>>>
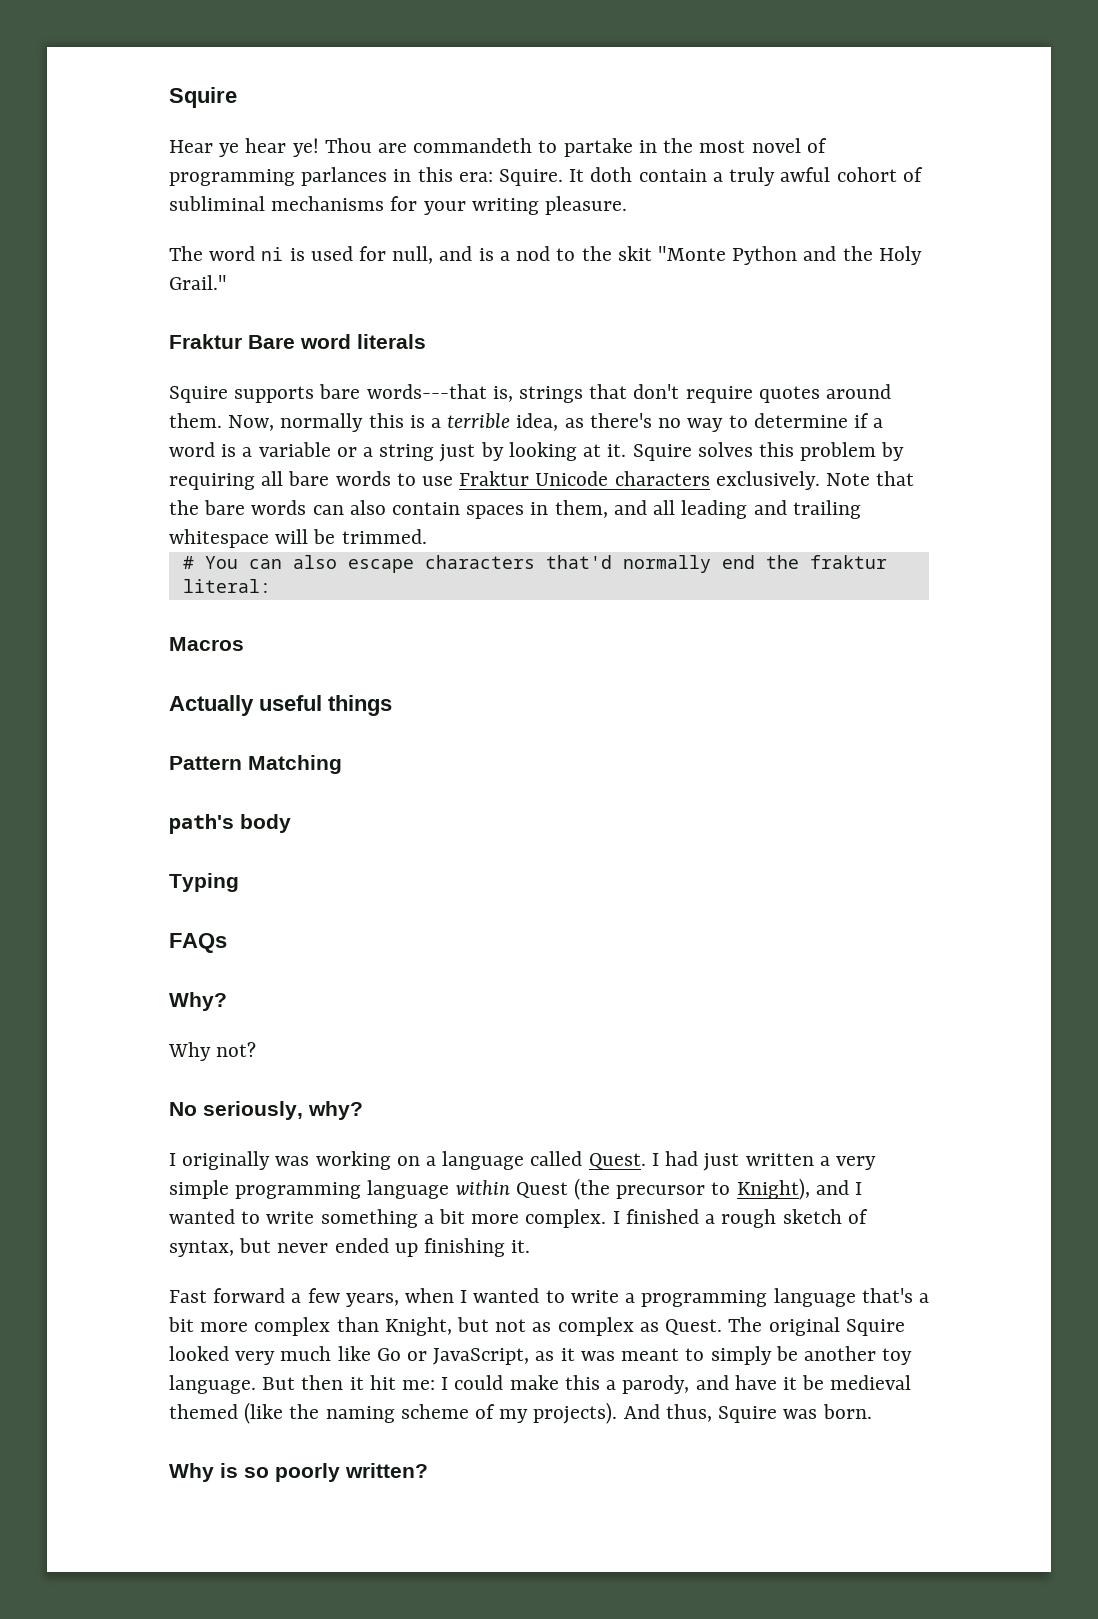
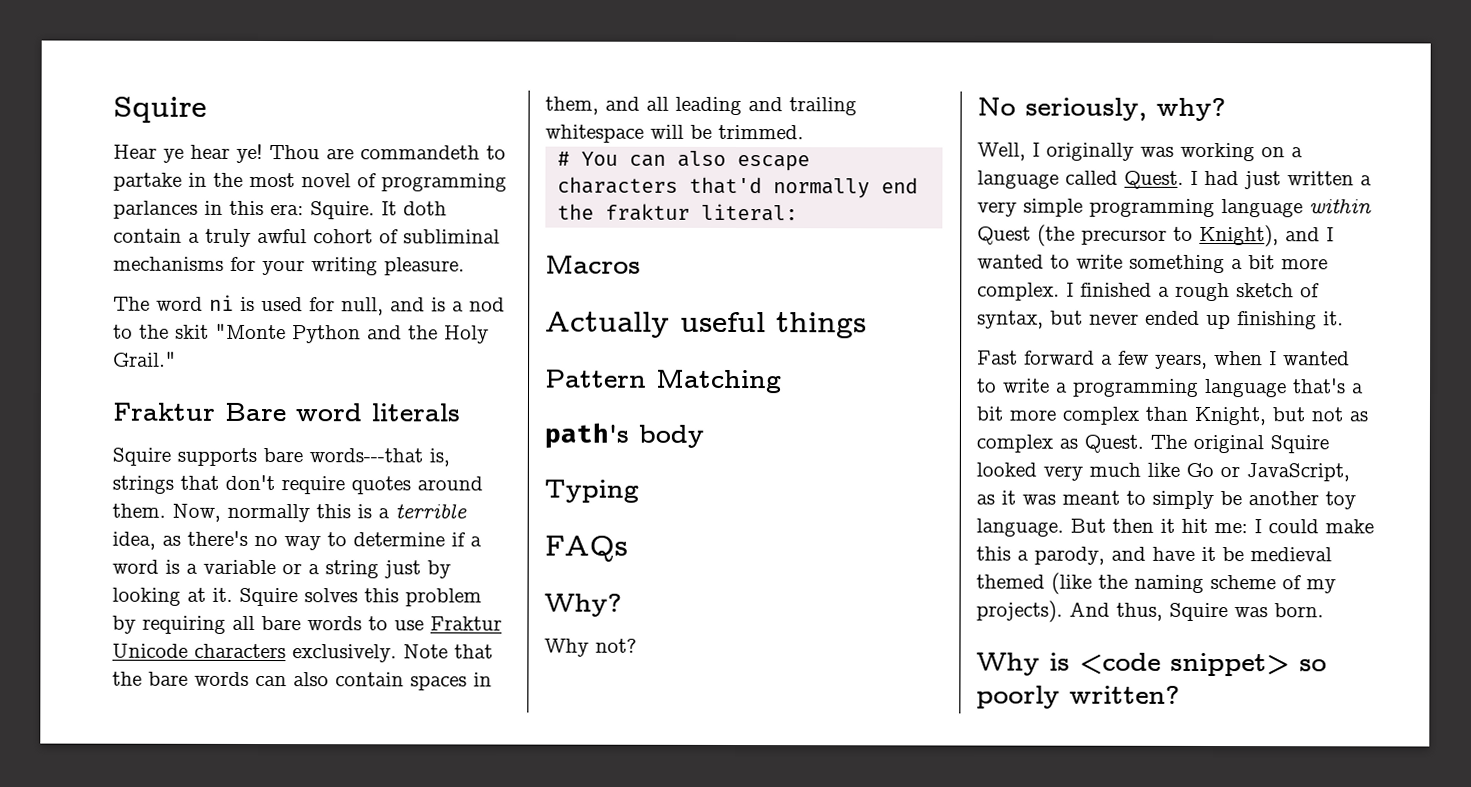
(363, 1110) none -> [977,142,1026,161] Well,
(238, 1470) none -> [1079,652,1290,677] <code snippet>

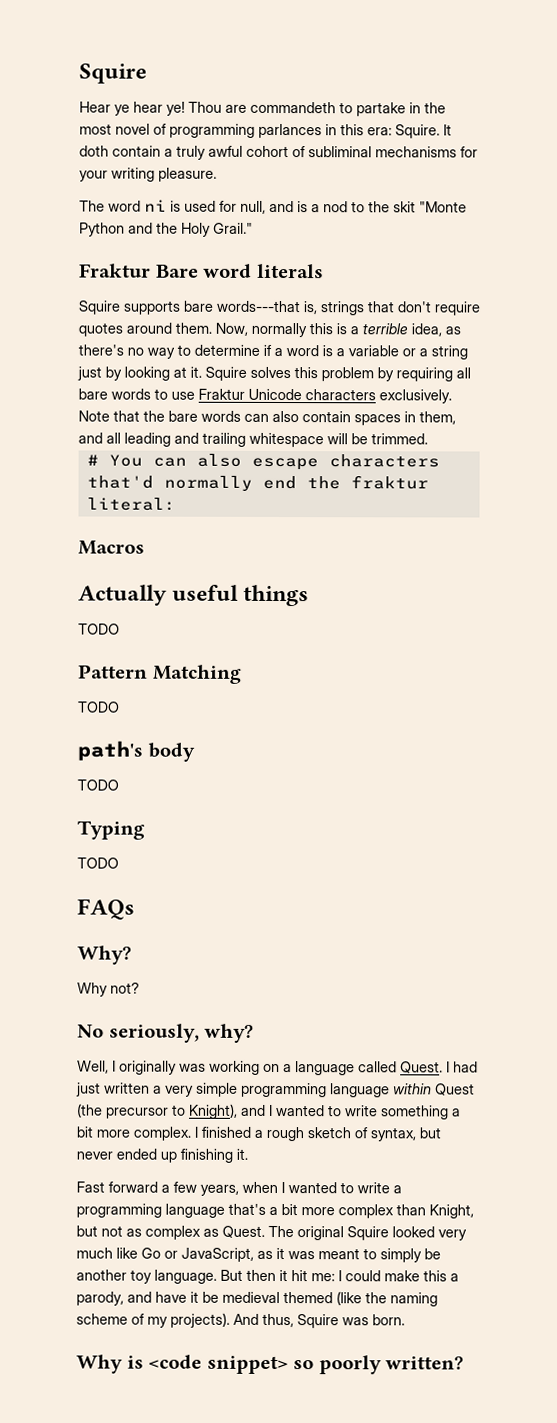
(867, 325) none -> [78,623,120,635] // TODO
(782, 381) none -> [77,701,120,713] // TODO
(704, 436) none -> [77,779,119,791] // TODO
(639, 491) none -> [77,857,119,869] // TODO

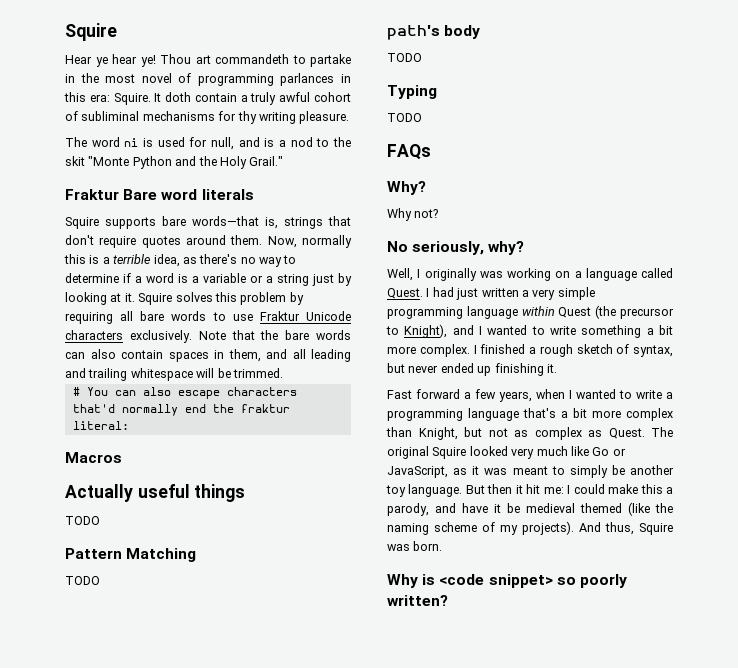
[225,104,247,113] are -> [195,55,211,64] art
[79,170,108,182] your -> [237,111,257,124] thy
[216,300,301,313] words---that -> [192,216,259,226] words—that

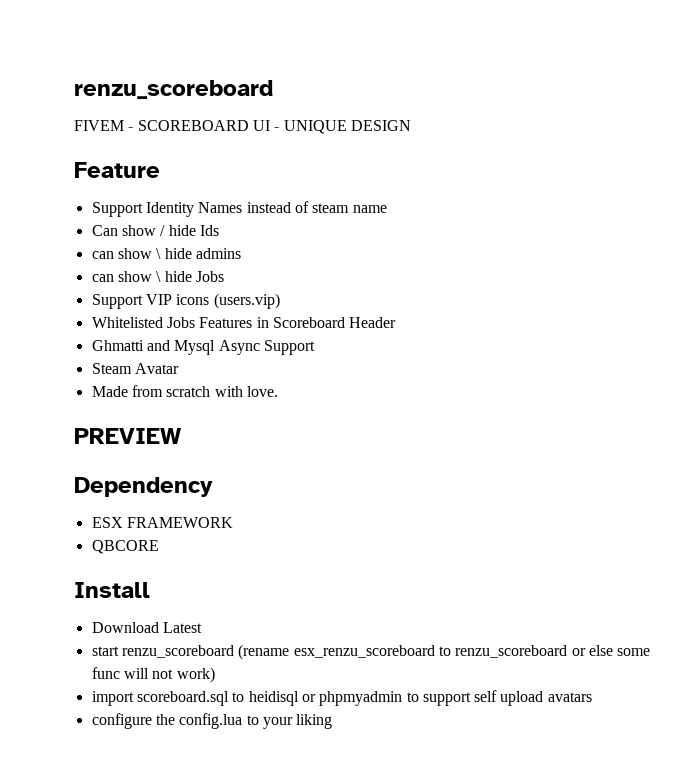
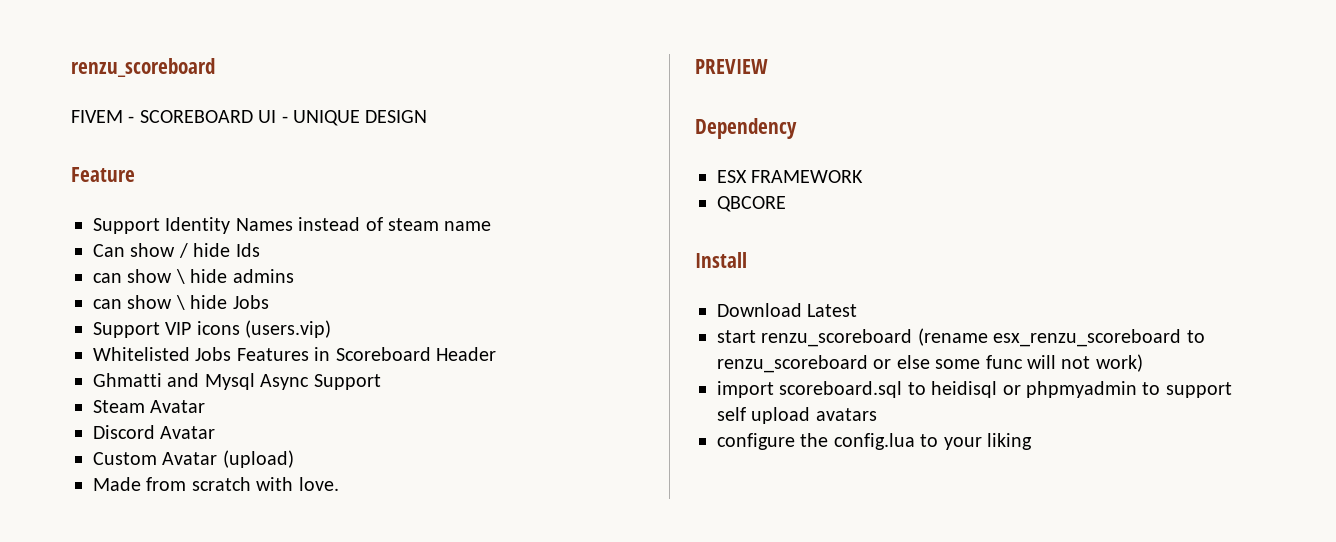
(179, 368) none -> [93,425,216,439] [93,450,294,468] // Discord Avatar // Custom Avatar (upload)

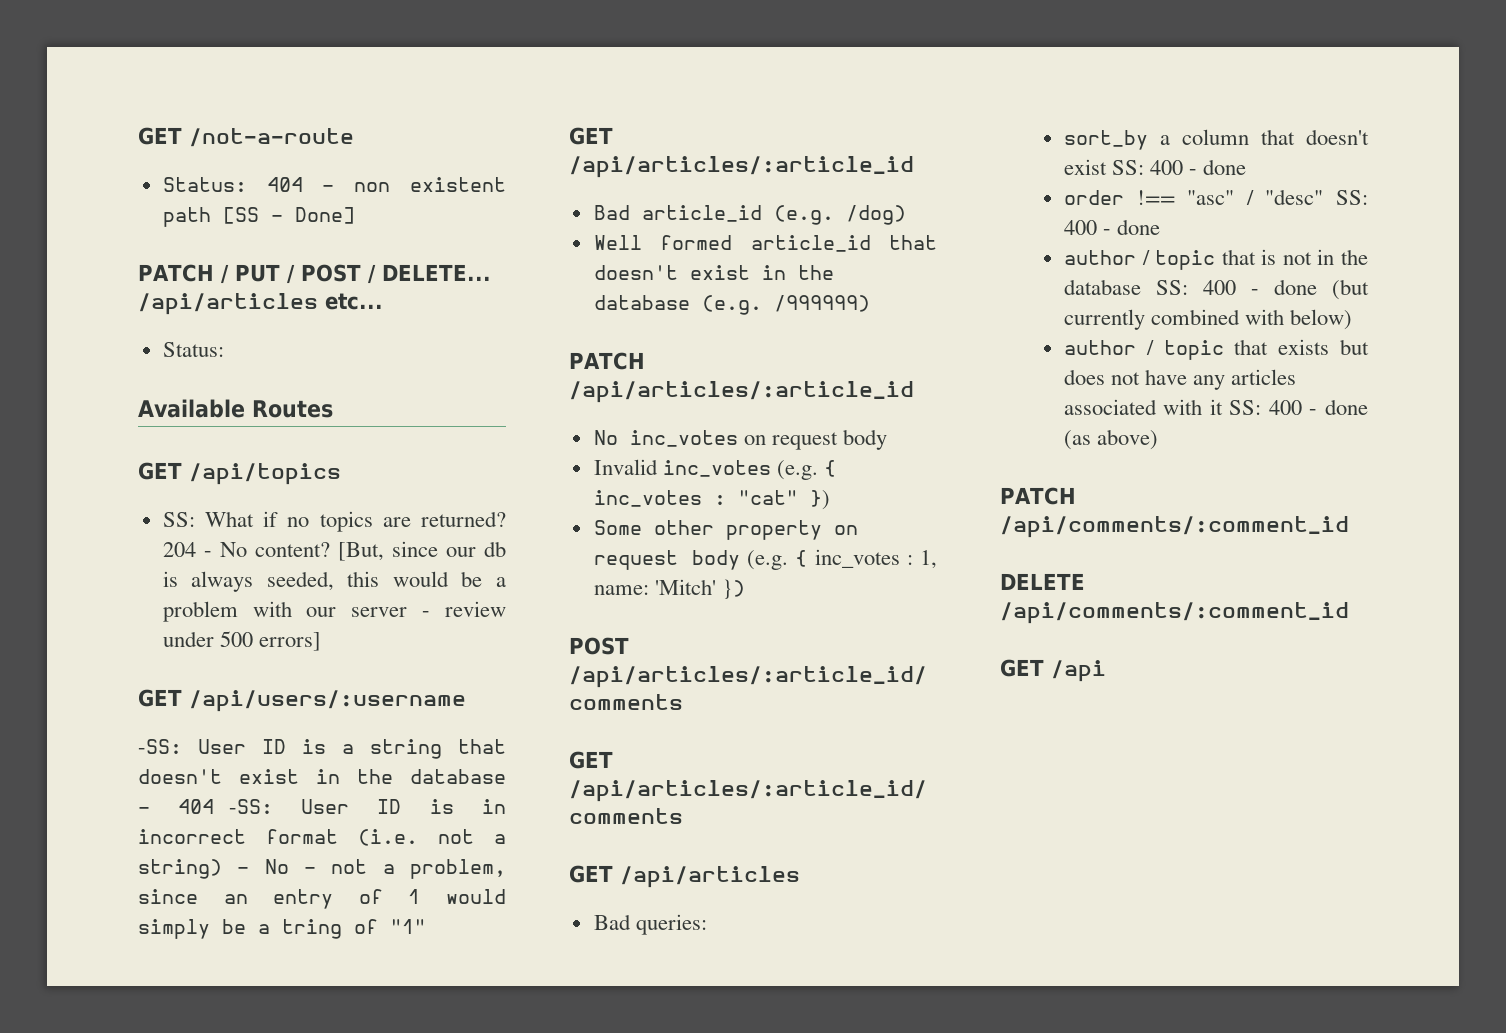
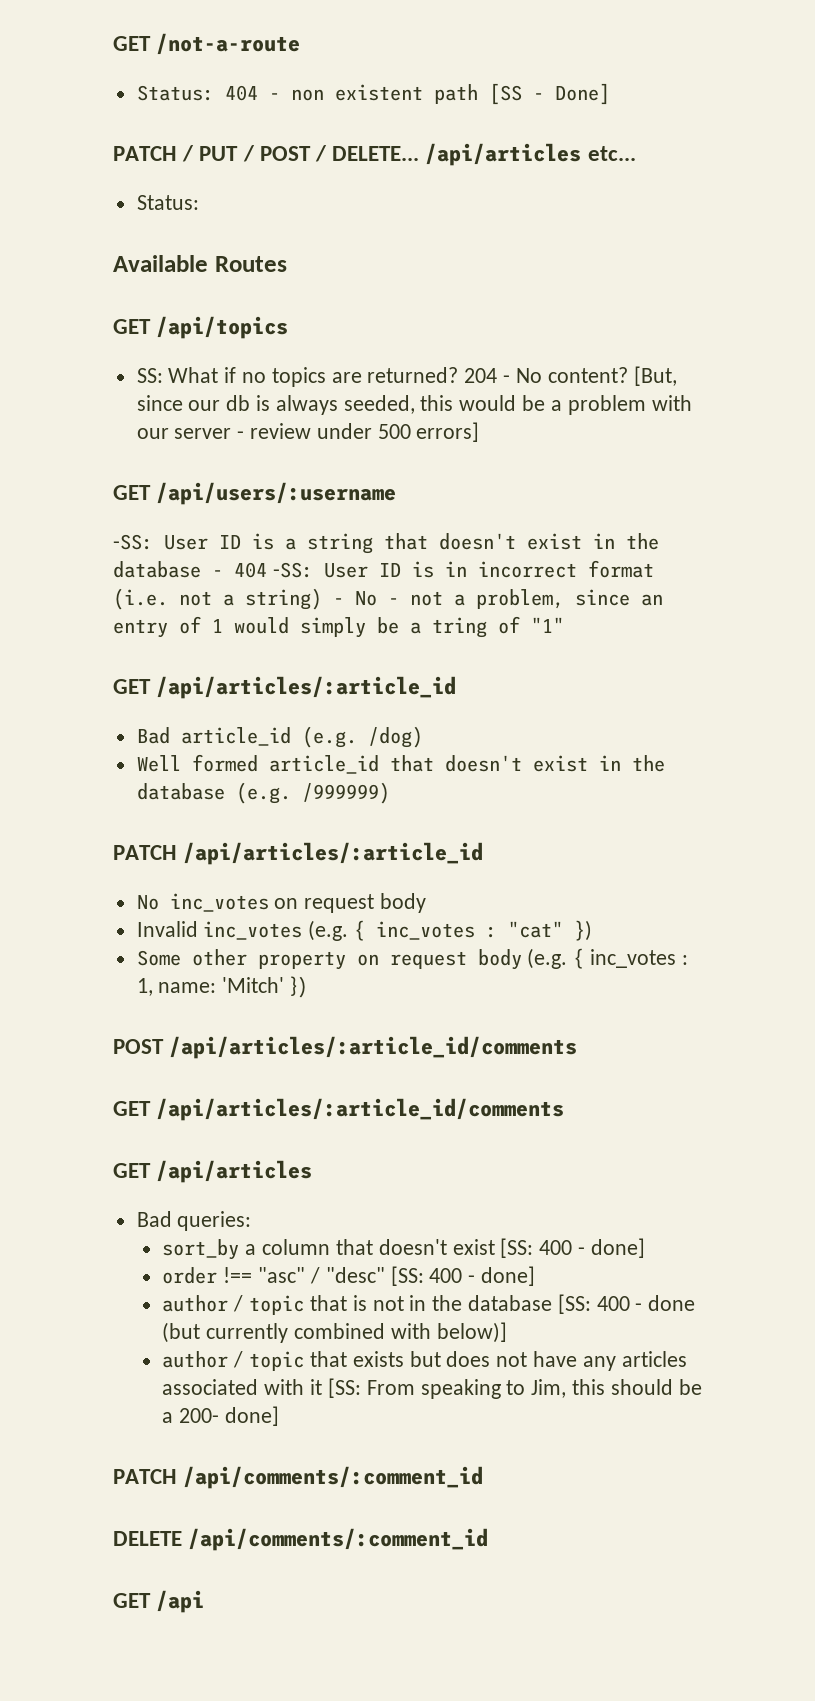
[1111,159,1247,175] SS: 400 - done -> [500,1238,645,1258] [SS: 400 - done]
[1336,190,1368,205] [1063,219,1161,235] SS: 400 - done -> [390,1266,535,1286] [SS: 400 - done]
[1155,280,1188,295] SS: -> [557,1294,591,1314] [SS:
[1290,309,1353,330] below) -> [436,1322,507,1343] below)]
[1229,399,1368,415] [1063,429,1158,450] SS: 400 - done (as above) -> [327,1378,702,1399] [162,1406,280,1426] [SS: From speaking to Jim, this should be a 200- done]

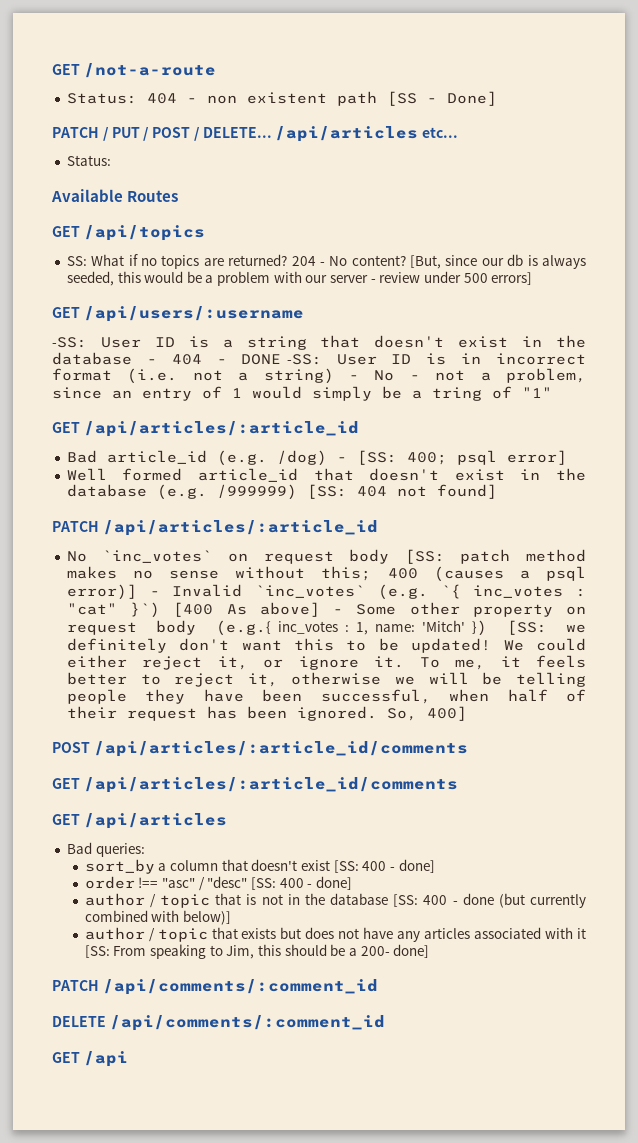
(267, 570) none -> [216,354,282,365] - DONE
(423, 737) none -> [336,450,567,465] - [SS: 400; psql error]
(390, 793) none -> [306,484,497,499] [SS: 404 not found]
[169,893,427,913] [136,920,593,941] inc_votes on request body // Invalid inc_votes (e.g. { inc_votes : "cat" }) // -> [102,549,586,564] [66,566,586,582] [66,584,586,600] [66,602,344,618] `inc_votes` on request body [SS: patch method makes no sense without this; 400 (causes a psql error)] - Invalid `inc_votes` (e.g. `{ inc_votes : "cat" }`) [400 As above] -
[527,948,585,969] (e.g. { -> [215,620,271,636] (e.g.{
(309, 987) none -> [506,620,587,635] [66,638,586,653] [66,655,586,670] [66,672,586,687] [66,689,586,704] [66,706,467,721] [SS: we definitely don't want this to be updated! We could either reject it, or ignore it. To me, it feels better to reject it, otherwise we will be telling people they have been successful, when half of their request has been ignored. So, 400]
<<<
▶ _BRIEF_: Print each line of the material above exactly, with the pictures removed from your copy.

▶ _SOLUTION_:
(363, 1110) none -> [977,142,1026,161] Well,
(238, 1470) none -> [1079,652,1290,677] <code snippet>

(867, 325) none -> [78,623,120,635] // TODO
(782, 381) none -> [77,701,120,713] // TODO
(704, 436) none -> [77,779,119,791] // TODO
(639, 491) none -> [77,857,119,869] // TODO

[225,104,247,113] are -> [195,55,211,64] art
[79,170,108,182] your -> [237,111,257,124] thy
[216,300,301,313] words---that -> [192,216,259,226] words—that

(179, 368) none -> [93,425,216,439] [93,450,294,468] // Discord Avatar // Custom Avatar (upload)

[1111,159,1247,175] SS: 400 - done -> [500,1238,645,1258] [SS: 400 - done]
[1336,190,1368,205] [1063,219,1161,235] SS: 400 - done -> [390,1266,535,1286] [SS: 400 - done]
[1155,280,1188,295] SS: -> [557,1294,591,1314] [SS:
[1290,309,1353,330] below) -> [436,1322,507,1343] below)]
[1229,399,1368,415] [1063,429,1158,450] SS: 400 - done (as above) -> [327,1378,702,1399] [162,1406,280,1426] [SS: From speaking to Jim, this should be a 200- done]

(267, 570) none -> [216,354,282,365] - DONE
(423, 737) none -> [336,450,567,465] - [SS: 400; psql error]
(390, 793) none -> [306,484,497,499] [SS: 404 not found]
[169,893,427,913] [136,920,593,941] inc_votes on request body // Invalid inc_votes (e.g. { inc_votes : "cat" }) // -> [102,549,586,564] [66,566,586,582] [66,584,586,600] [66,602,344,618] `inc_votes` on request body [SS: patch method makes no sense without this; 400 (causes a psql error)] - Invalid `inc_votes` (e.g. `{ inc_votes : "cat" }`) [400 As above] -
[527,948,585,969] (e.g. { -> [215,620,271,636] (e.g.{
(309, 987) none -> [506,620,587,635] [66,638,586,653] [66,655,586,670] [66,672,586,687] [66,689,586,704] [66,706,467,721] [SS: we definitely don't want this to be updated! We could either reject it, or ignore it. To me, it feels better to reject it, otherwise we will be telling people they have been successful, when half of their request has been ignored. So, 400]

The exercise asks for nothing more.